--- RAW DATA ---

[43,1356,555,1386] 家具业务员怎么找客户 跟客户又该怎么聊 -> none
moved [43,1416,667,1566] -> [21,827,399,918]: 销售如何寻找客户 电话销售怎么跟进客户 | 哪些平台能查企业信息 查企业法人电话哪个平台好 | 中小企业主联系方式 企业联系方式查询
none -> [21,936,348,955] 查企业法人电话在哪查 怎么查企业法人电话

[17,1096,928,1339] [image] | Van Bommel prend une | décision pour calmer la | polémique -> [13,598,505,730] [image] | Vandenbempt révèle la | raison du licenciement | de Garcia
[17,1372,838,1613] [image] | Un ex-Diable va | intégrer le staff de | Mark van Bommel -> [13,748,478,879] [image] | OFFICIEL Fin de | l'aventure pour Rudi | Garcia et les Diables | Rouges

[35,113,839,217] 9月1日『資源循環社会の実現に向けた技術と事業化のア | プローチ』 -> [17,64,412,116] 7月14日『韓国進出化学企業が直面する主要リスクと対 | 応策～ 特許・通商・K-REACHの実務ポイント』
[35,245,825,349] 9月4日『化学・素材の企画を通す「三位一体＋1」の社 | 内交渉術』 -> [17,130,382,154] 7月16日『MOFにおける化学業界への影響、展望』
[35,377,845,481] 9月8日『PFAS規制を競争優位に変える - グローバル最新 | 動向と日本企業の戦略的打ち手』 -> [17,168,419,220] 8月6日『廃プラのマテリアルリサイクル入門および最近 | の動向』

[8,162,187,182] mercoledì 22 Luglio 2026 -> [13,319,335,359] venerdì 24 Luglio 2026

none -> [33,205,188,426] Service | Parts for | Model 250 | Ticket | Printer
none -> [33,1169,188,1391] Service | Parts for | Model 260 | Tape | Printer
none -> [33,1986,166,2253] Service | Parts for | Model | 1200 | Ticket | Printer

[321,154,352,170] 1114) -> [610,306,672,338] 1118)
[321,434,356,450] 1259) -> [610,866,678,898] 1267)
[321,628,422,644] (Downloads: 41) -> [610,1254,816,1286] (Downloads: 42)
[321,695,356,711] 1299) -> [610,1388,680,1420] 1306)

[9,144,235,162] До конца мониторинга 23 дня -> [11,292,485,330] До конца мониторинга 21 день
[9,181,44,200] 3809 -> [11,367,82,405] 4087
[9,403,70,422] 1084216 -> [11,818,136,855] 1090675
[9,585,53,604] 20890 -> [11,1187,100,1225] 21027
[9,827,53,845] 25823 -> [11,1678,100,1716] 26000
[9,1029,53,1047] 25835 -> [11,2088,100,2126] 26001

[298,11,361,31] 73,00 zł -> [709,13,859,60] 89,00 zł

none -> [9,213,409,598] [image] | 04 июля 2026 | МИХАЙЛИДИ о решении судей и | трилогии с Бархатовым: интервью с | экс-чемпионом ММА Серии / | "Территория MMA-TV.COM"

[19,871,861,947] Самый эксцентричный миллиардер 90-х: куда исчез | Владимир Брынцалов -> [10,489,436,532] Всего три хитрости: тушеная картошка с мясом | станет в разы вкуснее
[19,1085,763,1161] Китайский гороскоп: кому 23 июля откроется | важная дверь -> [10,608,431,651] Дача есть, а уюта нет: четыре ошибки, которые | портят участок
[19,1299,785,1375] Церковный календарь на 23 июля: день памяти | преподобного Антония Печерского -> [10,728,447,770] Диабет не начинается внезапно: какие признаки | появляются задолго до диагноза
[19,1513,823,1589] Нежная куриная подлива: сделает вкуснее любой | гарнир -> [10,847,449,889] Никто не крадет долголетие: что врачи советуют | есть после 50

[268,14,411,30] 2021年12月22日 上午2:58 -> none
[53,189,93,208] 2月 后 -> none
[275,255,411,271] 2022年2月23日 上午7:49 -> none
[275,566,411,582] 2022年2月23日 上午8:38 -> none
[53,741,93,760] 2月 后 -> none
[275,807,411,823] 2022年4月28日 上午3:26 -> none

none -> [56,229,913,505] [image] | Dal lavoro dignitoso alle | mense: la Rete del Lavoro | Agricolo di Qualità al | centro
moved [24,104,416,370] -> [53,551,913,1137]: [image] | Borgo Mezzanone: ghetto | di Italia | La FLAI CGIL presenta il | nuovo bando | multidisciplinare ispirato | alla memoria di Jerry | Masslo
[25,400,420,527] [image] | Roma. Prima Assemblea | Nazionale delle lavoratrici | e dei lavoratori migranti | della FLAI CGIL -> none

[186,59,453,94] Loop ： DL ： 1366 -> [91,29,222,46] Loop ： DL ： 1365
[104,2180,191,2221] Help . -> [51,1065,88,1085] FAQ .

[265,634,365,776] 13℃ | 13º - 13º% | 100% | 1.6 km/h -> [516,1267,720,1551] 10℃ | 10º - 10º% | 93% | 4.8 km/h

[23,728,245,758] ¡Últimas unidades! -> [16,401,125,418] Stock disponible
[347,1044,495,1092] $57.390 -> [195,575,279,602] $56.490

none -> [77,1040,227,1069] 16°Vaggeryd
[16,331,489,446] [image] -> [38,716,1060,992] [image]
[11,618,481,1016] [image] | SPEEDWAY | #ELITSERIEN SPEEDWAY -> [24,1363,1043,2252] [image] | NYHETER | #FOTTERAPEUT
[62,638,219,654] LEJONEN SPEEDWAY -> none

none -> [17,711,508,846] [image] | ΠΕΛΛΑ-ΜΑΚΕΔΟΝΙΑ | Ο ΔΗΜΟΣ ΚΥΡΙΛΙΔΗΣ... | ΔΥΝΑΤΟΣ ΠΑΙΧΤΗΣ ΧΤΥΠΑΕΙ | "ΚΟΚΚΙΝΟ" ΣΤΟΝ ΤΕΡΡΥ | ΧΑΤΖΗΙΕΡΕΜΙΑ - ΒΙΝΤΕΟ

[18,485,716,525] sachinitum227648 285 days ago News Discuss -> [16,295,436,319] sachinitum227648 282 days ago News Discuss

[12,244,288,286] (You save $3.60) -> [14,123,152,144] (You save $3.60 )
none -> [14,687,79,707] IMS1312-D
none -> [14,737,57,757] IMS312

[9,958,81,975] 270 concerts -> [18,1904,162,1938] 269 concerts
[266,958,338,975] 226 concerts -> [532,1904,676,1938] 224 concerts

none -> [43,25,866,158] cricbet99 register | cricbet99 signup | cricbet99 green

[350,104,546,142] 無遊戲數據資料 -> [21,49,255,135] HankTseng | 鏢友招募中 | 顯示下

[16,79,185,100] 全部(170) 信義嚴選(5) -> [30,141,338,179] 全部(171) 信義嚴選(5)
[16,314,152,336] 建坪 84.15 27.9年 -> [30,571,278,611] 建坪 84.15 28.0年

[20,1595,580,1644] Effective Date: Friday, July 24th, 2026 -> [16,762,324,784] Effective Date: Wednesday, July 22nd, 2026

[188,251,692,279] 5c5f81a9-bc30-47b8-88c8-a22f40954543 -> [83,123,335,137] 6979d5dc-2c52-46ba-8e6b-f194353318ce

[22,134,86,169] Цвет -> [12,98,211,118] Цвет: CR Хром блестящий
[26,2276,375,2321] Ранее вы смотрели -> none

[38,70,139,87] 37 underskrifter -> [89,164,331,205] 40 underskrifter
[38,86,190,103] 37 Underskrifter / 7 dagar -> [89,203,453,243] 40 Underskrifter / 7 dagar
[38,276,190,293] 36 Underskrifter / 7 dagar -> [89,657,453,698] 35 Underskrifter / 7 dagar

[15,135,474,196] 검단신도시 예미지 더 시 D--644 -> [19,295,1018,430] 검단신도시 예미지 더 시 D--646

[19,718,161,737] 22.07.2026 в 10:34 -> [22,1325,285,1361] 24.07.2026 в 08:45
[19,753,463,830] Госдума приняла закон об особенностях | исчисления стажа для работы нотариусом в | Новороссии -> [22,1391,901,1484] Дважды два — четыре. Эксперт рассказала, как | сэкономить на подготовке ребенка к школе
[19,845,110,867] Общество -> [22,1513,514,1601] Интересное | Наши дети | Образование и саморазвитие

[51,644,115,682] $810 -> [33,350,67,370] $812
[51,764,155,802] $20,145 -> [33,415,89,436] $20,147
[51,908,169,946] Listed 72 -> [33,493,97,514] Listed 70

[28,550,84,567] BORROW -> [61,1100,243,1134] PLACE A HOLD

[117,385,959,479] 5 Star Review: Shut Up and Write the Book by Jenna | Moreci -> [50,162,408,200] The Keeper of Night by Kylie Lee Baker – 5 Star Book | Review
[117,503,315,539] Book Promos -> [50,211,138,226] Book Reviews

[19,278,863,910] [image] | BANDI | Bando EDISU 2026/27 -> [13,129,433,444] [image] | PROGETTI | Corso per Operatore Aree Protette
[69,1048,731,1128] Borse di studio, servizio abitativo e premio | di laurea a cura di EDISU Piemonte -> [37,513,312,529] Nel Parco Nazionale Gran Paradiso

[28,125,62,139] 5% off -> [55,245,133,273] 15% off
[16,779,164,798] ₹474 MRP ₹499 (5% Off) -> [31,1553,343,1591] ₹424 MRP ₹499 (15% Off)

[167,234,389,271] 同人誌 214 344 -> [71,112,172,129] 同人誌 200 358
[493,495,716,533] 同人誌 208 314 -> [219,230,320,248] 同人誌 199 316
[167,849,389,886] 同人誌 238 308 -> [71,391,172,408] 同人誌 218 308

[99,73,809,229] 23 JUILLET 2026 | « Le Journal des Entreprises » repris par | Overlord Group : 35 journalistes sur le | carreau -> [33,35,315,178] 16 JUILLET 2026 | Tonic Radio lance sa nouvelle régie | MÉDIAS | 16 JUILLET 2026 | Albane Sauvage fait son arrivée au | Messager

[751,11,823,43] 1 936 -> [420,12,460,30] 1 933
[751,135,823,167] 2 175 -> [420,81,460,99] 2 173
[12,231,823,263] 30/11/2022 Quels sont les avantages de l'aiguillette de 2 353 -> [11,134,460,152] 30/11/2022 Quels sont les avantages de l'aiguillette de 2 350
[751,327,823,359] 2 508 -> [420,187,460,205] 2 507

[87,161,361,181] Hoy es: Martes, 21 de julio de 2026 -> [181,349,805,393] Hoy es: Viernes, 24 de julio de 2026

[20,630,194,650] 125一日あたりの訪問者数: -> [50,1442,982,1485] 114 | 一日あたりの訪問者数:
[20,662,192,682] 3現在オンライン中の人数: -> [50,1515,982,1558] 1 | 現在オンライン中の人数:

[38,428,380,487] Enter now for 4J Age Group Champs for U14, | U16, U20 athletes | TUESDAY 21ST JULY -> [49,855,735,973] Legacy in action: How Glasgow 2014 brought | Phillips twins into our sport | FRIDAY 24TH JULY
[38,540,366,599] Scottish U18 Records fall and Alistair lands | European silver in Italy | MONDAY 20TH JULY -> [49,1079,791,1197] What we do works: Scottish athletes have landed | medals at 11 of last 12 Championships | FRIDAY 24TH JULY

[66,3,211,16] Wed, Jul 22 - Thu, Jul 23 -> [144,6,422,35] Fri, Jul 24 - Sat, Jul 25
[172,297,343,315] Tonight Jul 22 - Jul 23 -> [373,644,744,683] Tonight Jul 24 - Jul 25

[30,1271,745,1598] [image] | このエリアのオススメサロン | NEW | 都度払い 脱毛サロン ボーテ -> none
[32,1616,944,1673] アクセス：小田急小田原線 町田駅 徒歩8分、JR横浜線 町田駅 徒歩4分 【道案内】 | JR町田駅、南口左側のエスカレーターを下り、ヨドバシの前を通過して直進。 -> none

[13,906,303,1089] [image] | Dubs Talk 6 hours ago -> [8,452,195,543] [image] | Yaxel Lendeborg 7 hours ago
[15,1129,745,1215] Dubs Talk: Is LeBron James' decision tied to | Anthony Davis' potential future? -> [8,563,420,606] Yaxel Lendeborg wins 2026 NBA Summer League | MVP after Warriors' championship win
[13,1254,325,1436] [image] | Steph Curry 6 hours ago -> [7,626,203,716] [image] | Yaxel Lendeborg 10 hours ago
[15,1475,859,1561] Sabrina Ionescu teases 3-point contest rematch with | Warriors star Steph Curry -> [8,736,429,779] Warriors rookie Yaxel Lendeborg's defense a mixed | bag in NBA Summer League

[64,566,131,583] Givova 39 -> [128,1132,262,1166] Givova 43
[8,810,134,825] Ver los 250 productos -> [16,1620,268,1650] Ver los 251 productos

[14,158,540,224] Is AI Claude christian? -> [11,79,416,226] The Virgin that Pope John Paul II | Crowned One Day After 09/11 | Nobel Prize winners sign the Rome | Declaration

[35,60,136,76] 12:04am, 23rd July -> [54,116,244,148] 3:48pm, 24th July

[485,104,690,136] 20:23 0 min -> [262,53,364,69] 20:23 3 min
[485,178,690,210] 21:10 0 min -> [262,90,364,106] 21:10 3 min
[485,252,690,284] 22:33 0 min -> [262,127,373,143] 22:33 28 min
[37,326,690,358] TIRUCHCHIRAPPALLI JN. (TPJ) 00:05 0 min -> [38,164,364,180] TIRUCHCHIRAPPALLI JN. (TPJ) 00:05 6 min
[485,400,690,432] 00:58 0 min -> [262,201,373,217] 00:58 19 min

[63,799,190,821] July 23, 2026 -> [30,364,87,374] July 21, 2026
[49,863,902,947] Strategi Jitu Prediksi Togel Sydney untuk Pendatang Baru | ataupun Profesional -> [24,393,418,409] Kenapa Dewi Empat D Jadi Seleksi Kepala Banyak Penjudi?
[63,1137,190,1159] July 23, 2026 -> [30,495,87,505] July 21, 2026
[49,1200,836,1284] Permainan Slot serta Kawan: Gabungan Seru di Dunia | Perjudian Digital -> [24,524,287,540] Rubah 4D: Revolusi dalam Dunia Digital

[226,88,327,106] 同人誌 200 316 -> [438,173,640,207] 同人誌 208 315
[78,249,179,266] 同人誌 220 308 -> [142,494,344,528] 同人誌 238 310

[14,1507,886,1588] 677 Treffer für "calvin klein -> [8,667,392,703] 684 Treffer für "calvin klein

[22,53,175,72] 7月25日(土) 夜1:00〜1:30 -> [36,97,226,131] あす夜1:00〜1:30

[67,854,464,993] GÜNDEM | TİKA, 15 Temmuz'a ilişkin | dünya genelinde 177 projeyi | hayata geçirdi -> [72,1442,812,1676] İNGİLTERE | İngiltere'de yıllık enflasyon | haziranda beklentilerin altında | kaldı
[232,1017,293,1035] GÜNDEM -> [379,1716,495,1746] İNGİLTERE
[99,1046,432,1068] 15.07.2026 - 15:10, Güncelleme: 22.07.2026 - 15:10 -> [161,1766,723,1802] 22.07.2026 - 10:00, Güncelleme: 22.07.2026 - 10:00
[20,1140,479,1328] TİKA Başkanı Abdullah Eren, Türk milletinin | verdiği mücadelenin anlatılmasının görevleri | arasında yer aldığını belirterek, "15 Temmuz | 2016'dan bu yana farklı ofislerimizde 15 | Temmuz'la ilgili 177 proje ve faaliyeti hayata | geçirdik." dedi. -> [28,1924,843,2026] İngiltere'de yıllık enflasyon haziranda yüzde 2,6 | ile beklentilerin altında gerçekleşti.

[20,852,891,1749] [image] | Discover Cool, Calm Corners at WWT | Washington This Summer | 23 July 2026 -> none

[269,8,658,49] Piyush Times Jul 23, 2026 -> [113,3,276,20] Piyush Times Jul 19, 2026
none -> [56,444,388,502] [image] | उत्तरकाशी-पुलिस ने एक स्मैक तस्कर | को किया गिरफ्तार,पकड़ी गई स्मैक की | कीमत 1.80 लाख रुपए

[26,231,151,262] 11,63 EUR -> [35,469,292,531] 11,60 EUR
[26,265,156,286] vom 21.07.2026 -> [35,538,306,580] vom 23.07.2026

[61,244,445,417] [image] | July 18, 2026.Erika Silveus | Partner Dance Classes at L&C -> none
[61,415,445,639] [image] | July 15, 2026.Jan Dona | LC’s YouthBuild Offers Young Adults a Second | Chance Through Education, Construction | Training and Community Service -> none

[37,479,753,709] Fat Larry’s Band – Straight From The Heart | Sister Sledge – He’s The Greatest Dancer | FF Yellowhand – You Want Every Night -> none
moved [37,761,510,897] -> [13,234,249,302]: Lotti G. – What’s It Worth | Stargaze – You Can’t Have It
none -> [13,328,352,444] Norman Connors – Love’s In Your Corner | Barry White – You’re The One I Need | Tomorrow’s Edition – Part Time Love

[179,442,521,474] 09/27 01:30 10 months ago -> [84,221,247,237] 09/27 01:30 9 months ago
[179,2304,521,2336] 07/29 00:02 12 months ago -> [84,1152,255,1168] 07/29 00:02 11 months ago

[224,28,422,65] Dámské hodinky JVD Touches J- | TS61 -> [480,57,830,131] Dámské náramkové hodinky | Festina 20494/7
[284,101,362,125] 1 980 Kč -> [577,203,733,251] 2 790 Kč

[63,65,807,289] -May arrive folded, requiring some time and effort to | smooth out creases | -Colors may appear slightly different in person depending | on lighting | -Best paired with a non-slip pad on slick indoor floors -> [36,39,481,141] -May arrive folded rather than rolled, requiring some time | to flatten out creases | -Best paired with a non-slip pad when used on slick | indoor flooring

---

## [PROBLEM DETAILS]
Collect each line above holding the string "июля".

## [TASK OUTPUT]
none -> [9,213,409,598] [image] | 04 июля 2026 | МИХАЙЛИДИ о решении судей и | трилогии с Бархатовым: интервью с | экс-чемпионом ММА Серии / | "Территория MMA-TV.COM"
[19,1085,763,1161] Китайский гороскоп: кому 23 июля откроется | важная дверь -> [10,608,431,651] Дача есть, а уюта нет: четыре ошибки, которые | портят участок
[19,1299,785,1375] Церковный календарь на 23 июля: день памяти | преподобного Антония Печерского -> [10,728,447,770] Диабет не начинается внезапно: какие признаки | появляются задолго до диагноза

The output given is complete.